Web page edit records
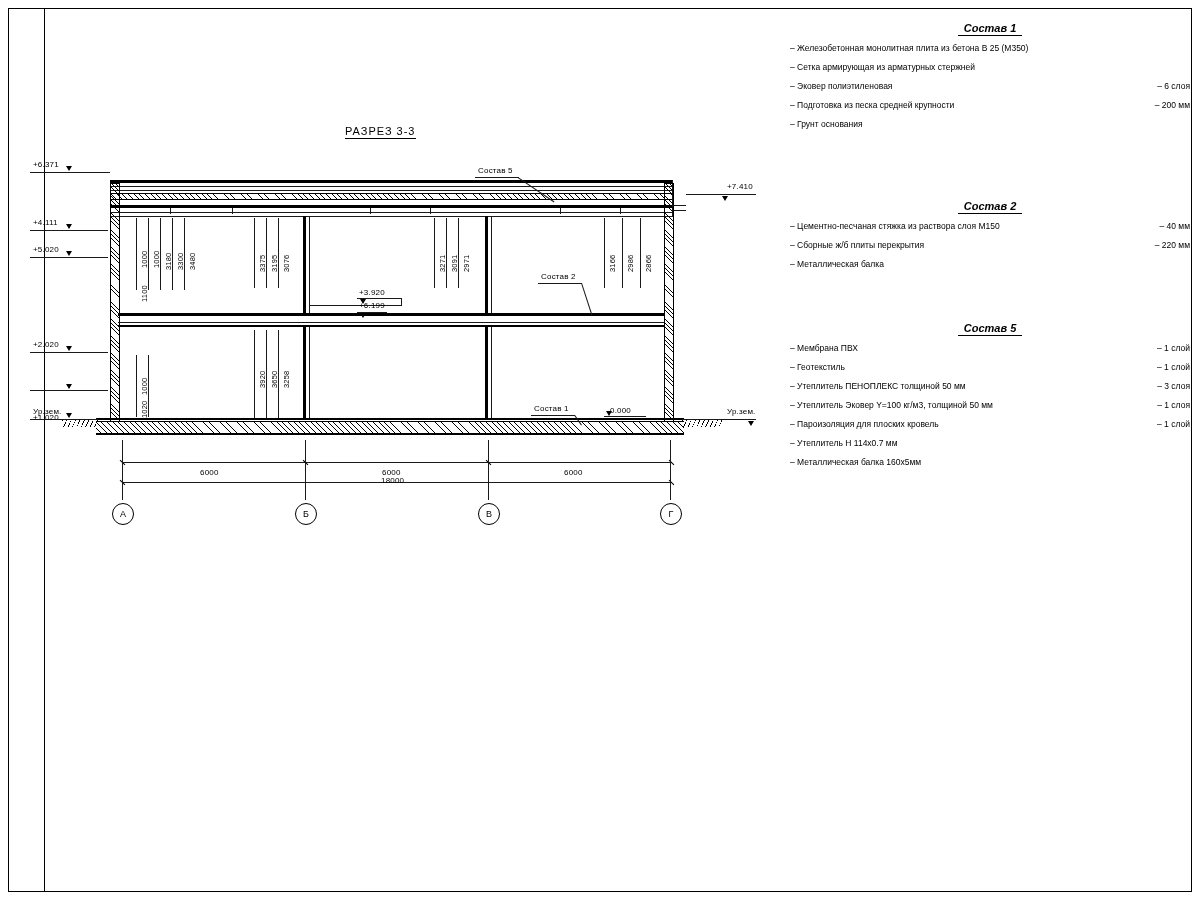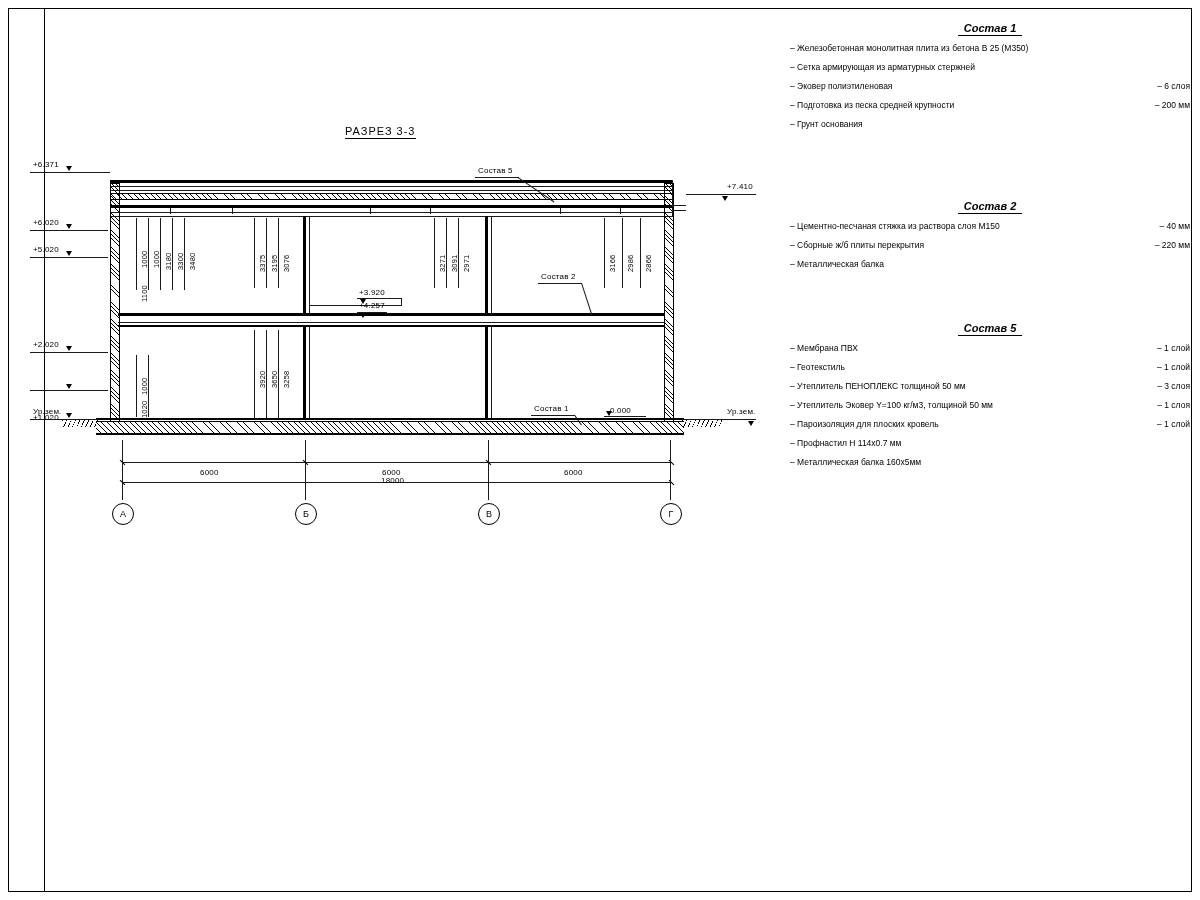--- a/index.html
+++ b/index.html
@@ -203,7 +203,7 @@
     <div class="ln" style="left:30px;top:172px;width:80px;height:1px;"></div>
     <div class="lvl-arrow" style="left:66px;top:166px;"></div>
 
-    <div class="txt" style="left:33px;top:218px;">+6.020</div>
+    <div class="txt" style="left:33px;top:218px;">+4.111</div>
     <div class="ln" style="left:30px;top:230px;width:78px;height:1px;"></div>
     <div class="lvl-arrow" style="left:66px;top:224px;"></div>
 

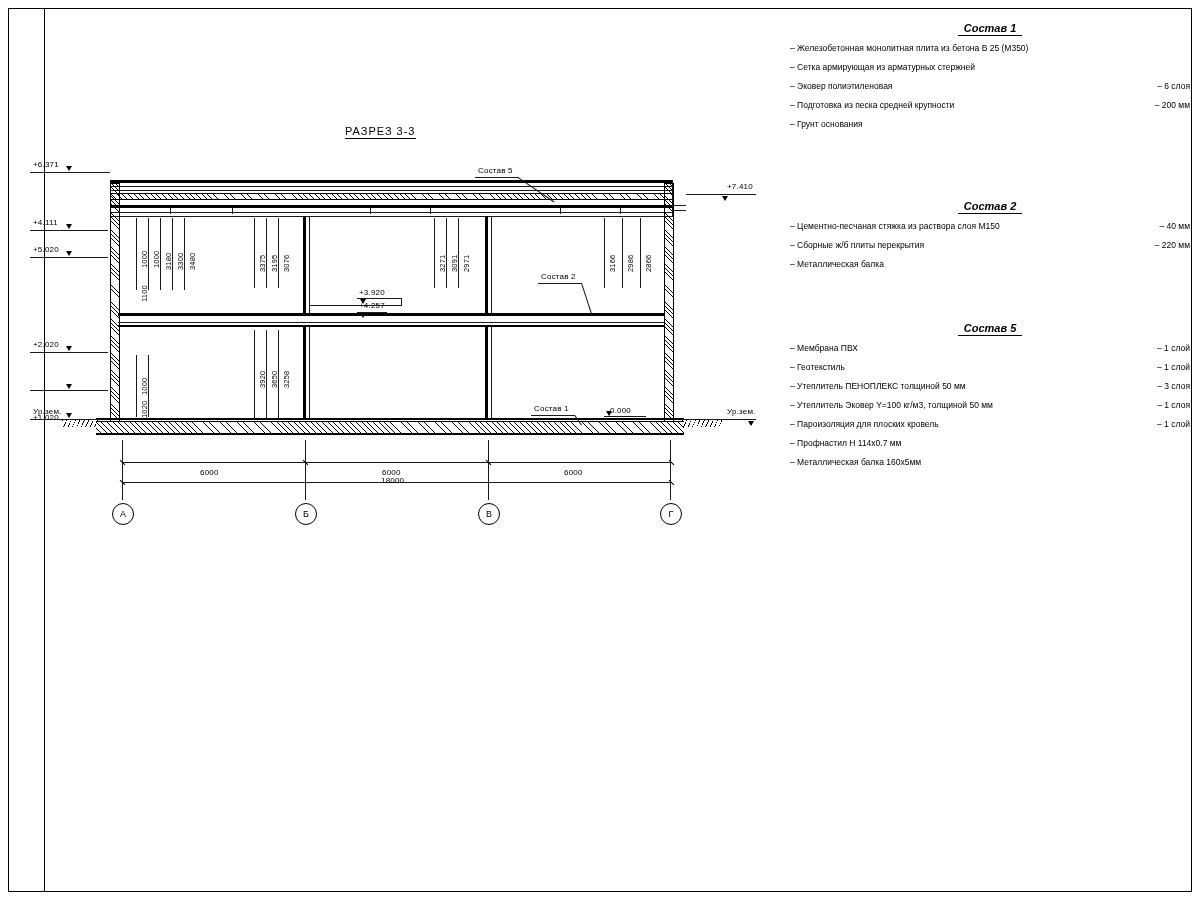--- a/index.html
+++ b/index.html
@@ -235,7 +235,7 @@
     <div class="ln" style="left:357px;top:298px;width:44px;height:1px;"></div>
     <div class="lvl-arrow" style="left:360px;top:299px;"></div>
 
-    <div class="txt" style="left:359px;top:301px;">+4.257</div>
+    <div class="txt" style="left:359px;top:301px;">+6.199</div>
     <div class="ln" style="left:357px;top:312px;width:30px;height:1px;"></div>
     <div class="lvl-arrow" style="left:360px;top:313px;"></div>
 

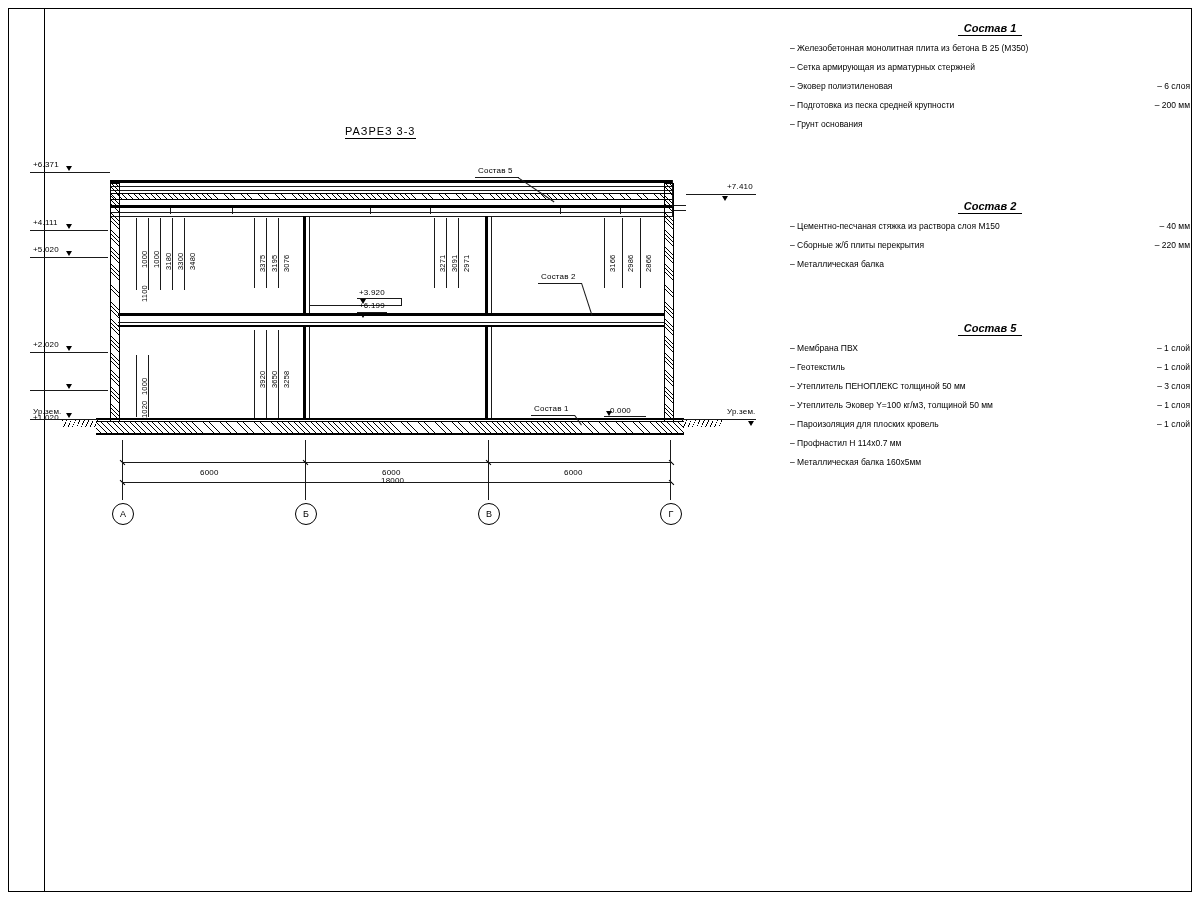--- a/index.html
+++ b/index.html
@@ -391,7 +391,7 @@
         <div class="v">– 1 слой</div>
       </div>
       <div class="spec-row">
-        <div class="t">– Профнастил Н 114х0.7 мм</div>
+        <div class="t">– Утеплитель Н 114х0.7 мм</div>
         <div class="v"></div>
       </div>
       <div class="spec-row">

- **About this task**: Going through the records above, state how many lines carry "width", with no other text.

- **Written answer**: 4